It should be a straight matter of statutory construction. What conduct is required of the pastor by the plain language; what conduct is prohibited by the plain language. If one doesn't like the results of that exercise, then they should work to change the language.


----------



## BertMulder (Jan 25, 2010)

calgal said:


> I think Mr. Bert Mulder could probably address their policies.....


 
I don't intend to be difficult here...

As a matter of fact, I protested the decisions of the 2008 synod to the 2009 synod...

My protest was not upheld...

I am currently an officebearer in the Edmonton PRC, and as such, I am bound by the formula of subscription not to agitate against the decisions of synod, so my comments here will be brief.

The decisions of synod can be found in the Standard Bearer, with editorial comment by Prof. Gritters, in these issues:

The Standard Bearer

The Standard Bearer

(My wife and I also homeschool..., which is permitted, as we do not have a 'PR' school in Edmonton)


----------



## Curt (Jan 25, 2010)

It never ceases to amaze me how homeschooling divides churches.


----------



## TimV (Jan 25, 2010)

> It never ceases to amaze me how homeschooling divides churches.

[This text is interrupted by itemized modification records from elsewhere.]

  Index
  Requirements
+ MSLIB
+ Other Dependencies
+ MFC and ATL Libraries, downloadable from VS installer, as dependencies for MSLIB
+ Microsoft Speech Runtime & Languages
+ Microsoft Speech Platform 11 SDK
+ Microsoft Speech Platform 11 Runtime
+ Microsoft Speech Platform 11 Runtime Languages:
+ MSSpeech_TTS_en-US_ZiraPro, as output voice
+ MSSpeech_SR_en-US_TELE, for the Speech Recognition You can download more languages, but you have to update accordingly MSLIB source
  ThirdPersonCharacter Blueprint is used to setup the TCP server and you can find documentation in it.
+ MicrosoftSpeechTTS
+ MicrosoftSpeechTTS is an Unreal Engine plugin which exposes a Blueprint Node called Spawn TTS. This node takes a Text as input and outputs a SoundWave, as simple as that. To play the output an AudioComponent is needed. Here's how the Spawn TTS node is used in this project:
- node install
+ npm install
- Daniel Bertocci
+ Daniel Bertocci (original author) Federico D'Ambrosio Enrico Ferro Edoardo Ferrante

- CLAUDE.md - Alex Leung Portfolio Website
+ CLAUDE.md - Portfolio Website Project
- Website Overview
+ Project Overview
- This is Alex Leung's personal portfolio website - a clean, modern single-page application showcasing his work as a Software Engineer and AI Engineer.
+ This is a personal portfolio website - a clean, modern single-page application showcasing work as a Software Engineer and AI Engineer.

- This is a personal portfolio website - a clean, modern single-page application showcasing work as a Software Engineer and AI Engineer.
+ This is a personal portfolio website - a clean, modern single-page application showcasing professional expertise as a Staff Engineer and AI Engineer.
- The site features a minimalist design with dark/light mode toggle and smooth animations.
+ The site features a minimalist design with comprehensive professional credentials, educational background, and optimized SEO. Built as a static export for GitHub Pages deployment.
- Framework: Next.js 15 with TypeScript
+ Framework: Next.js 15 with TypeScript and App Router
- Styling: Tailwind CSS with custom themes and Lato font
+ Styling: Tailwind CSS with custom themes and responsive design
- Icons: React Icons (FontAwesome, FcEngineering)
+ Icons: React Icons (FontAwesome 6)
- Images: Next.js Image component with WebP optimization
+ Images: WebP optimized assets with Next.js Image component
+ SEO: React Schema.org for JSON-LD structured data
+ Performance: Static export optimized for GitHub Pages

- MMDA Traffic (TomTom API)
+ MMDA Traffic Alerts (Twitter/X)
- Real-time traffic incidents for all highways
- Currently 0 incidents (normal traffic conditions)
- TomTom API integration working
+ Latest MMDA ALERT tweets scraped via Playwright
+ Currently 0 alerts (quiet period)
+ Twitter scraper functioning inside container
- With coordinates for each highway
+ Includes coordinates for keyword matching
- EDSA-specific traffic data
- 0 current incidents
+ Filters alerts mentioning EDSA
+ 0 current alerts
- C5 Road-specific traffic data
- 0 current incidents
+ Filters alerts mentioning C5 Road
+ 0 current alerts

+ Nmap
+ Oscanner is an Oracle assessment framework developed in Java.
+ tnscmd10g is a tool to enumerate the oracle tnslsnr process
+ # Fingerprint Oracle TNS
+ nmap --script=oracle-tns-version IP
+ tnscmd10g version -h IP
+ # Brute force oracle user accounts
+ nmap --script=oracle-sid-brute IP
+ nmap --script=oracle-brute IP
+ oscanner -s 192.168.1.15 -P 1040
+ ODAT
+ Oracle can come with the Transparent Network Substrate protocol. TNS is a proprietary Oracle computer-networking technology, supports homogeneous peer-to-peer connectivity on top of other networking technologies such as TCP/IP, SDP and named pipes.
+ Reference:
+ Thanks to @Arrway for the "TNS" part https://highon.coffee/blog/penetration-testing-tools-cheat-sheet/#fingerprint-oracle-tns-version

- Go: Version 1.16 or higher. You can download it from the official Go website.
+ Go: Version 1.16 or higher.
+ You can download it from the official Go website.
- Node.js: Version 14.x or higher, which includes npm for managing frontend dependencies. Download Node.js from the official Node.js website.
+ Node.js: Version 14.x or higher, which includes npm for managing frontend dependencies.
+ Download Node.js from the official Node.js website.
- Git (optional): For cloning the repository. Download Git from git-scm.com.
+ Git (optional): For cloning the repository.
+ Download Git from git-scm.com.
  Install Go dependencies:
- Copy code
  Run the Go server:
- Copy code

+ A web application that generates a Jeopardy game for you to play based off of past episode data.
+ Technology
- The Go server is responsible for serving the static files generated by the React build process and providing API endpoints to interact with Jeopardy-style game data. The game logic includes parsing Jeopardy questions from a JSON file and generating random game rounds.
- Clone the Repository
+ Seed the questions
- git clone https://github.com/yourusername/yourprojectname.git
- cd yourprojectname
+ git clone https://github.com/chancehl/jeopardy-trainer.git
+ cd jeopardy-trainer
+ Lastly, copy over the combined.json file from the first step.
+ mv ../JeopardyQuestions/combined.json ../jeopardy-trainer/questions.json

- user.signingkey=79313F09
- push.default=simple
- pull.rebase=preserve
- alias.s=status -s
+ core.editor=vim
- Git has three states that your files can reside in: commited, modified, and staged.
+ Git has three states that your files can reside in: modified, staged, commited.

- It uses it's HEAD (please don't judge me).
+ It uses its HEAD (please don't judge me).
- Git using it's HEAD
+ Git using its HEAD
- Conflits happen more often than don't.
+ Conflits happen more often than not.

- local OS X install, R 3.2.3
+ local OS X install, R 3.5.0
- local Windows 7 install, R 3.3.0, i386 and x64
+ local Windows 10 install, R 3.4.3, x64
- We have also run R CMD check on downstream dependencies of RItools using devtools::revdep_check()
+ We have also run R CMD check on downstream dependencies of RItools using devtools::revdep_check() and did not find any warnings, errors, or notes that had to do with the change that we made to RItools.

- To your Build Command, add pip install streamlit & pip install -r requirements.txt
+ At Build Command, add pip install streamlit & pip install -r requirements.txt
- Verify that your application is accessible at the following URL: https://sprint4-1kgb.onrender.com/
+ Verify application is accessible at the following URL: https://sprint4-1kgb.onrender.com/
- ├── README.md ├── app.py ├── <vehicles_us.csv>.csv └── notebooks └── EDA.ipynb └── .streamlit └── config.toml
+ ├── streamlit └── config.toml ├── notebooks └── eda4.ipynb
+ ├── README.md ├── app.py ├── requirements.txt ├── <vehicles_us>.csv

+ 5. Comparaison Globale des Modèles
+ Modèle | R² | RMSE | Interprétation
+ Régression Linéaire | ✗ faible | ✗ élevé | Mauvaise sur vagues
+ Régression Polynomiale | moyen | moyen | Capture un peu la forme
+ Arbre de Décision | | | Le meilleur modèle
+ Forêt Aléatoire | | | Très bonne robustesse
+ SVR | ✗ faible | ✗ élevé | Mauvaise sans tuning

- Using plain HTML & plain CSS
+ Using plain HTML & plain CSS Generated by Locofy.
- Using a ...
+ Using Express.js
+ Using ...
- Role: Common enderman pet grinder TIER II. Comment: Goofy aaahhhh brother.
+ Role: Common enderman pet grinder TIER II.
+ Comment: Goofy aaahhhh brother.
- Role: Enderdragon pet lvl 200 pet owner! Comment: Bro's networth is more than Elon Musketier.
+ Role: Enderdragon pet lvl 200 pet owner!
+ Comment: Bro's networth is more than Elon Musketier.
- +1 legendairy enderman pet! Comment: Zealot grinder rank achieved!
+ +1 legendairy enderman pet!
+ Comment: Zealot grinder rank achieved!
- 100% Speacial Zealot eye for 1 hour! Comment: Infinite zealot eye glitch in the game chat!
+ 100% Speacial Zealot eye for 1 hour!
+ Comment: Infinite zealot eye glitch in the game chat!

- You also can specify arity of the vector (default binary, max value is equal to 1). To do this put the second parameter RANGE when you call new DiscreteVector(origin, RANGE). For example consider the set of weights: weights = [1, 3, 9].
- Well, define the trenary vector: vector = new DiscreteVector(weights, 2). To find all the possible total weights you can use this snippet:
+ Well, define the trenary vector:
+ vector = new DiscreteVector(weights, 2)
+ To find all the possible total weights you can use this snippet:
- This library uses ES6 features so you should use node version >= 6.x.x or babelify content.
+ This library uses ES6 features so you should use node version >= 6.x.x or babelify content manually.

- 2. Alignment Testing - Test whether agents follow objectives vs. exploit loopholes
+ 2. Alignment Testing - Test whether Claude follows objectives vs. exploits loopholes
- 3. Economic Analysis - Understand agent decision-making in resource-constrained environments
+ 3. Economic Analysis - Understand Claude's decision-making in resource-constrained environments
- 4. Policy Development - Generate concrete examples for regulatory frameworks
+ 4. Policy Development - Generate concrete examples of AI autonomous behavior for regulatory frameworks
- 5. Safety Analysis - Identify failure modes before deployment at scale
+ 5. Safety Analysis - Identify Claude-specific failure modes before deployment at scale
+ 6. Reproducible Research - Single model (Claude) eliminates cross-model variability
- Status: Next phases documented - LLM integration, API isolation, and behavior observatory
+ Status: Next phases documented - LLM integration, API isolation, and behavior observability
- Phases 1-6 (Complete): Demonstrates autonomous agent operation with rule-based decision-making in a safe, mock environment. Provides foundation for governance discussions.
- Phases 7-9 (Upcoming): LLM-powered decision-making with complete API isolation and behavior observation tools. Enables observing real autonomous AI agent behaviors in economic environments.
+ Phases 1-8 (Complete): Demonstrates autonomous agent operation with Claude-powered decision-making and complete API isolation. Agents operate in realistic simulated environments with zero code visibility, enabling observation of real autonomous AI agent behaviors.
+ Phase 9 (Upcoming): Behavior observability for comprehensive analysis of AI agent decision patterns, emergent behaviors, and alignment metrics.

We helped get it made legal in South Africa. When the Dutch Reformed were running the country it was illegal because of their national socialist hive mentality. But when they were no longer in the driver's seat, it got popular among them really fast. There was a period of a few years where it really did divide churches.


----------



## tlharvey7 (Jan 25, 2010)

i homeschool my kids, but they also go to public school.


----------



## Idelette (Jan 25, 2010)

Personally, I don't see it as the church's right to bind the individual's conscience on this matter. It is not within the church's sphere to do so, unless a family was doing something sinful regarding the educating of their children. In that case, I could see the church stepping in to counsel or perhaps even discipline. However, according to that Article, it only "requires the the consistory to ensure that their are Christian Schools in which to educate the congregations covenant children." That only means that Christian schools are required to be made _AVAILABLE_, not that office-bearers are required to use those means. In fact, the purpose of that Article was created specifically for those that are unable to homeschool, so that there would be a means of Christian Education. To require office bearers to use those means, would be an abuse of that Article, In my humble opinion. The Scriptures clearly teach that the responsibility of educating one's children ultimately lies with the parents, and not the church.


----------



## calgal (Jan 25, 2010)

BertMulder said:


> calgal said:
> 
> 
> > I think Mr. Bert Mulder could probably address their policies.....
> ...


 
Thank you for a good example. One thing comes to mind: does synod allow variances for things like special needs kids that cannot be educated in otherwise mandated Christian schools?


----------



## BertMulder (Jan 25, 2010)

calgal said:


> Thank you for a good example. One thing comes to mind: does synod allow variances for things like special needs kids that cannot be educated in otherwise mandated Christian schools?


 
yes


----------